PROBLEM: From the records below, copy out exactly the lines from the one containing "row order: Ground" to the one containing "Manuka Oval | Share actual: 81.00 -> 54.00", both included. Add nothing else.
[RECORDED DATA Boundary: Start]
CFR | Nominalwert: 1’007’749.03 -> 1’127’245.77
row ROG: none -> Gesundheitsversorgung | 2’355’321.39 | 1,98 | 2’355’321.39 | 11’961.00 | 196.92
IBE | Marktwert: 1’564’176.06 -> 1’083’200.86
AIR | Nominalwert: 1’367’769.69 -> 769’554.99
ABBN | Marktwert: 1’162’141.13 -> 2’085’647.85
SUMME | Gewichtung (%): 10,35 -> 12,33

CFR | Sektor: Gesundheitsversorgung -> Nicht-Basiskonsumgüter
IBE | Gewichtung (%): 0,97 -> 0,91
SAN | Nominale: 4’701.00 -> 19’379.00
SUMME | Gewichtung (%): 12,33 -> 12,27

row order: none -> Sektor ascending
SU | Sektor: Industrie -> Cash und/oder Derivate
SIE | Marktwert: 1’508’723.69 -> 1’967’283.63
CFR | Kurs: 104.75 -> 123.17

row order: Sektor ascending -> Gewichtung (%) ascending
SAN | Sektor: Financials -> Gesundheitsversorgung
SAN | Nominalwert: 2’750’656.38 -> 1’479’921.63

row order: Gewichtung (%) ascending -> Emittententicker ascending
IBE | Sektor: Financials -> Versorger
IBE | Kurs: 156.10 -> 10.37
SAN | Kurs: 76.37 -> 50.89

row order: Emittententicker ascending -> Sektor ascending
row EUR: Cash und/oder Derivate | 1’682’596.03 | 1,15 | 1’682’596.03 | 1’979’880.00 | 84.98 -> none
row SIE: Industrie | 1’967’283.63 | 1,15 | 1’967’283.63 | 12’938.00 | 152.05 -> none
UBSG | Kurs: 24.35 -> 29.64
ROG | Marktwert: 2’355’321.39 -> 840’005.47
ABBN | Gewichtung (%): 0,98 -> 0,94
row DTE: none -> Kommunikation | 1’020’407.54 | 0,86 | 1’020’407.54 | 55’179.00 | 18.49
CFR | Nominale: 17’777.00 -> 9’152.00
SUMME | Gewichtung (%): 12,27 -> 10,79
[RECORDED DATA Boundary: End]
[RECORDED DATA Boundary: Start]
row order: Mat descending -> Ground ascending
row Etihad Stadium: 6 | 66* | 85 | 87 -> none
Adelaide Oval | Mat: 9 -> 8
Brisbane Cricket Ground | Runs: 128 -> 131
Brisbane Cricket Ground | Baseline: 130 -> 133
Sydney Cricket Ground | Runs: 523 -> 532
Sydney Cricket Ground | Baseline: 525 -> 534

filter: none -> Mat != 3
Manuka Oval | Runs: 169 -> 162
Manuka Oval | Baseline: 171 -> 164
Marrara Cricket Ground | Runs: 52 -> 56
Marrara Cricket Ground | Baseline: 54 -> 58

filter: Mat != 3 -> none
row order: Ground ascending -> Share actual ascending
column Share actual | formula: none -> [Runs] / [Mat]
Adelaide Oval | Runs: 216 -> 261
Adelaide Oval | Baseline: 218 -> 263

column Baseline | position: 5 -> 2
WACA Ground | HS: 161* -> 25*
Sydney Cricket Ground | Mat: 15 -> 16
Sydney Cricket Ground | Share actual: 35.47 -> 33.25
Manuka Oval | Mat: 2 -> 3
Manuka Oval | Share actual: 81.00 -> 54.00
[RECORDED DATA Boundary: End]
[RECORDED DATA Boundary: Start]
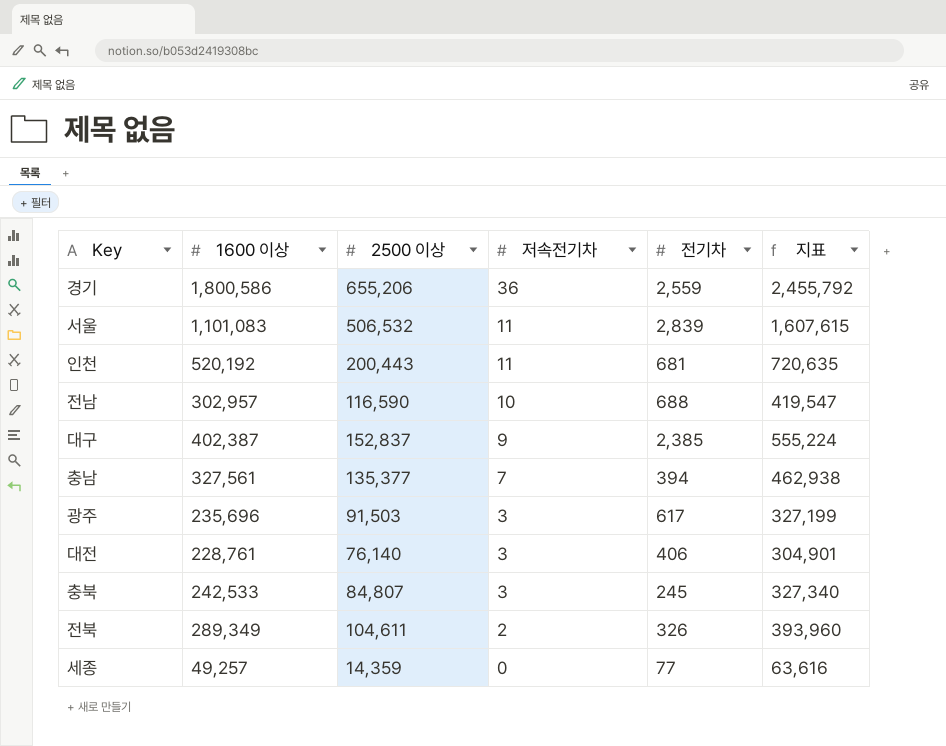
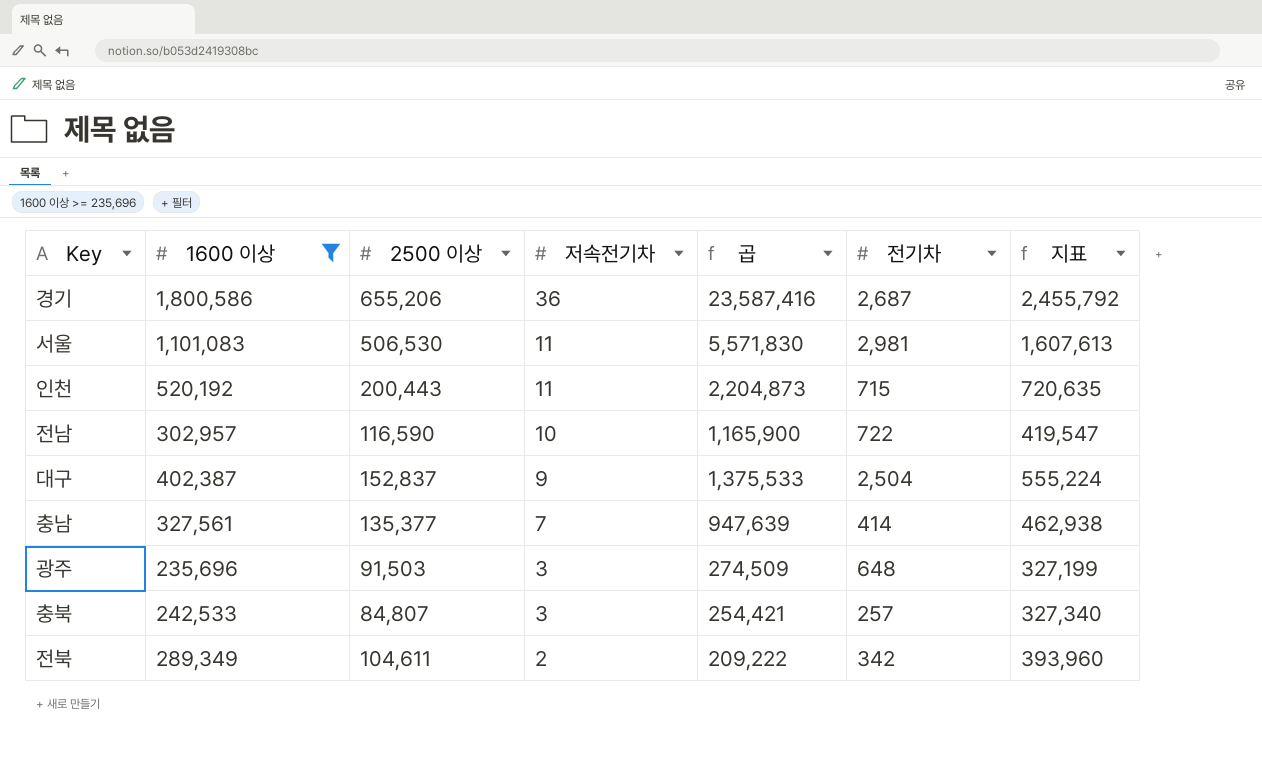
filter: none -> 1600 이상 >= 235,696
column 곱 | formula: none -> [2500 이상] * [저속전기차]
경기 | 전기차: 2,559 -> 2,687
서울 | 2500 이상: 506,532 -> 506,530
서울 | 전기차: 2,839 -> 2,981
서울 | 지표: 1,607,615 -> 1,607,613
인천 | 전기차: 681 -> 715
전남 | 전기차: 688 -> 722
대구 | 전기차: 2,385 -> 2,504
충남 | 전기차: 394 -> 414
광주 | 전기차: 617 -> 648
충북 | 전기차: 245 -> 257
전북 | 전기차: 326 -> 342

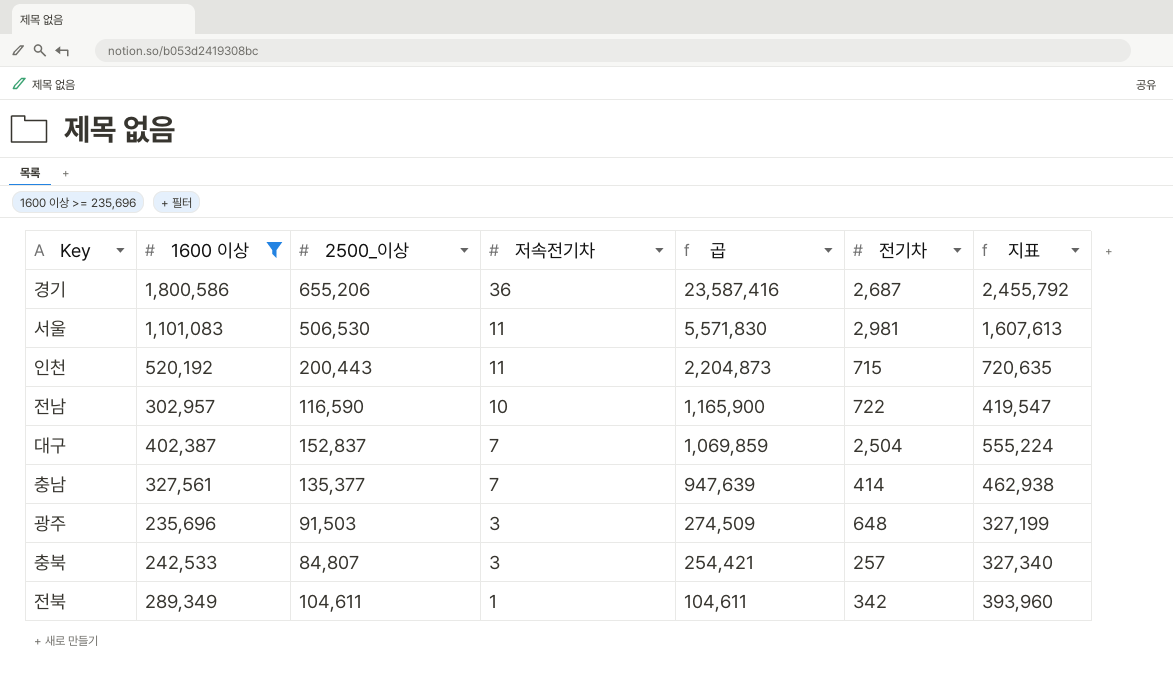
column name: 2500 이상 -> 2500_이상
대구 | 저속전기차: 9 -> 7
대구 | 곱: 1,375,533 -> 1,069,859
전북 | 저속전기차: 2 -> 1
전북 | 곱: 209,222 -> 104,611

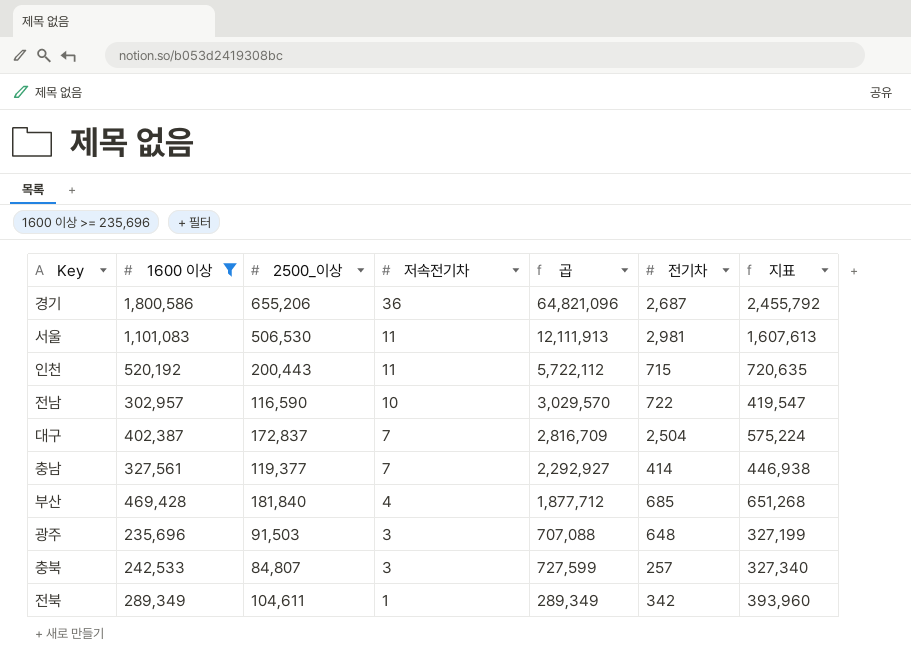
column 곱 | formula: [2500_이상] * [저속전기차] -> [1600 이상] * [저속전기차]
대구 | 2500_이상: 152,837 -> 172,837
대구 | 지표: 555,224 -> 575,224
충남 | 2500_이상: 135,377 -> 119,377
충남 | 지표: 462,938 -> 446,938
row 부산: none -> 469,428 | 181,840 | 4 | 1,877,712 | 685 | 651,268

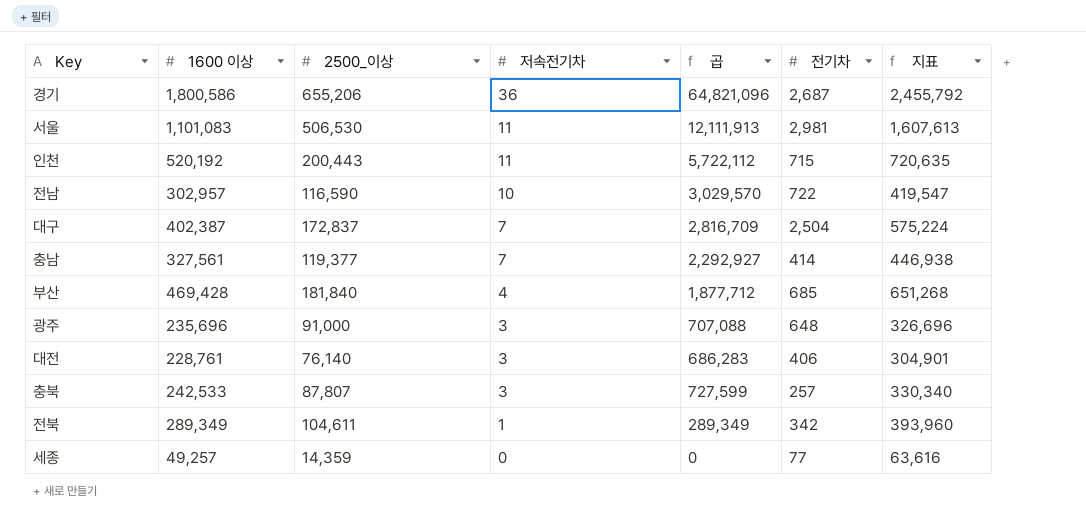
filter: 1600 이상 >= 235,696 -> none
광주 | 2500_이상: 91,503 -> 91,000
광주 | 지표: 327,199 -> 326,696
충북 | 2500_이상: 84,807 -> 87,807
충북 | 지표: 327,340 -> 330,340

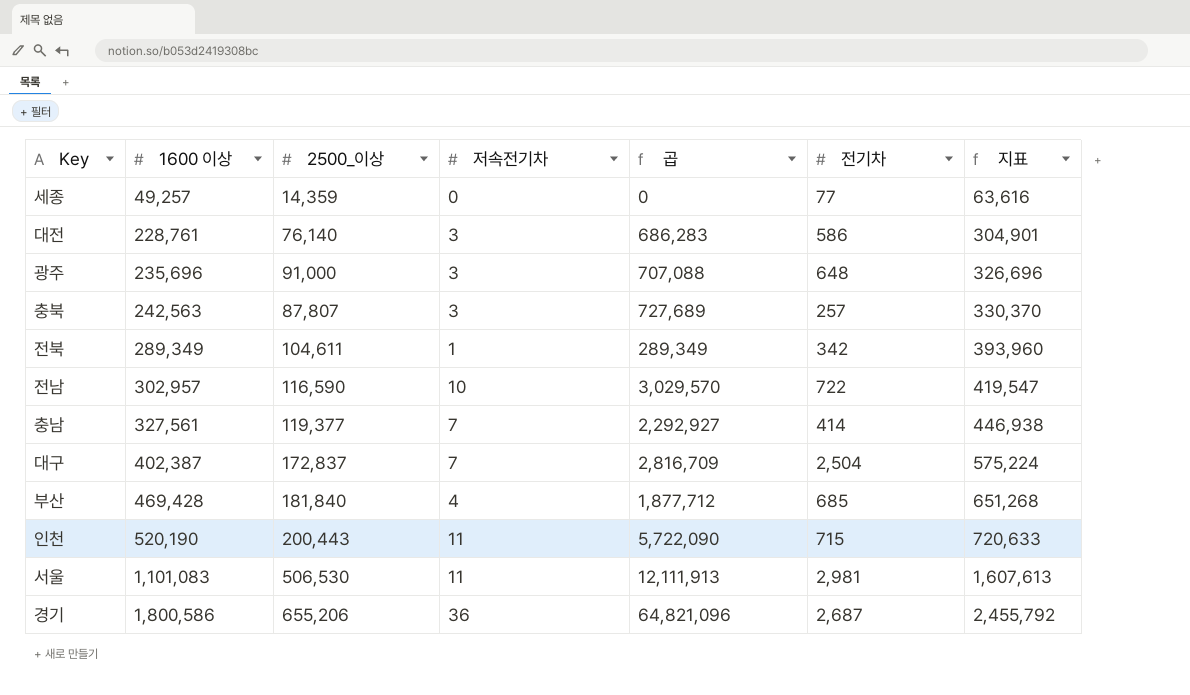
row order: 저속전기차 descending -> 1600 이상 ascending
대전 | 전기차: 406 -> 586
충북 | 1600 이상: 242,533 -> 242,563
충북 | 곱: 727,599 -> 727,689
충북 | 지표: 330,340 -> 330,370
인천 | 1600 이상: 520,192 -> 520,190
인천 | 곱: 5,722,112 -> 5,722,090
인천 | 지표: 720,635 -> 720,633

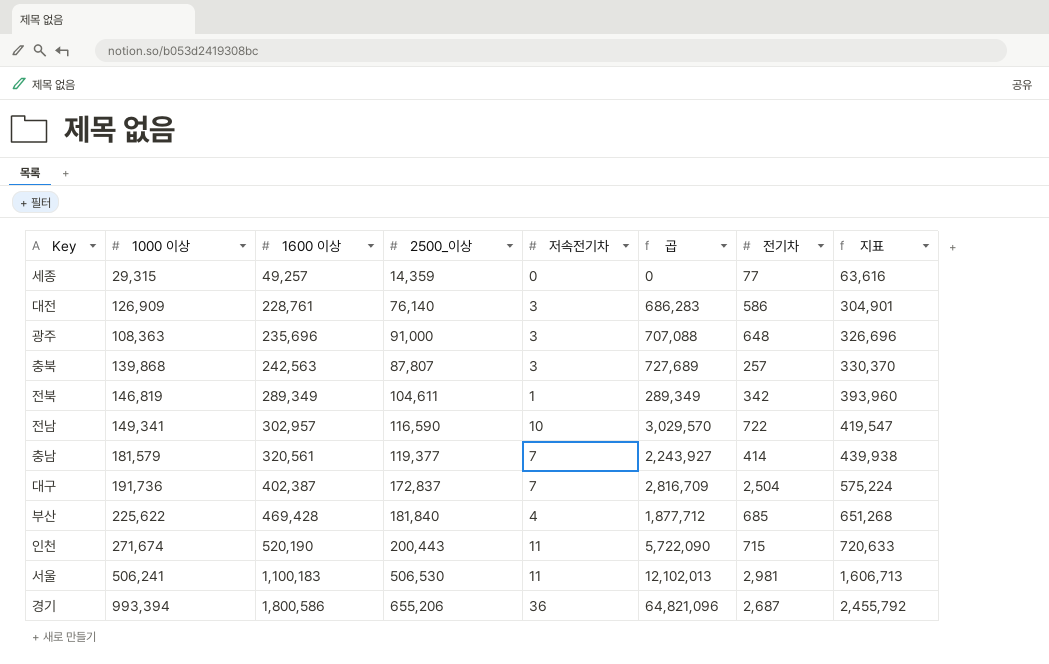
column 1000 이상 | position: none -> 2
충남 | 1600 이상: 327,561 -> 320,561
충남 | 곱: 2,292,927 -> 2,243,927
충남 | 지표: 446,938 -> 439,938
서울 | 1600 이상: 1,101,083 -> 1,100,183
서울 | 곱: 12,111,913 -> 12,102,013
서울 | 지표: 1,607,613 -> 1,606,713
[RECORDED DATA Boundary: End]
YOUR SOLUTION:
row order: Ground ascending -> Share actual ascending
column Share actual | formula: none -> [Runs] / [Mat]
Adelaide Oval | Runs: 216 -> 261
Adelaide Oval | Baseline: 218 -> 263

column Baseline | position: 5 -> 2
WACA Ground | HS: 161* -> 25*
Sydney Cricket Ground | Mat: 15 -> 16
Sydney Cricket Ground | Share actual: 35.47 -> 33.25
Manuka Oval | Mat: 2 -> 3
Manuka Oval | Share actual: 81.00 -> 54.00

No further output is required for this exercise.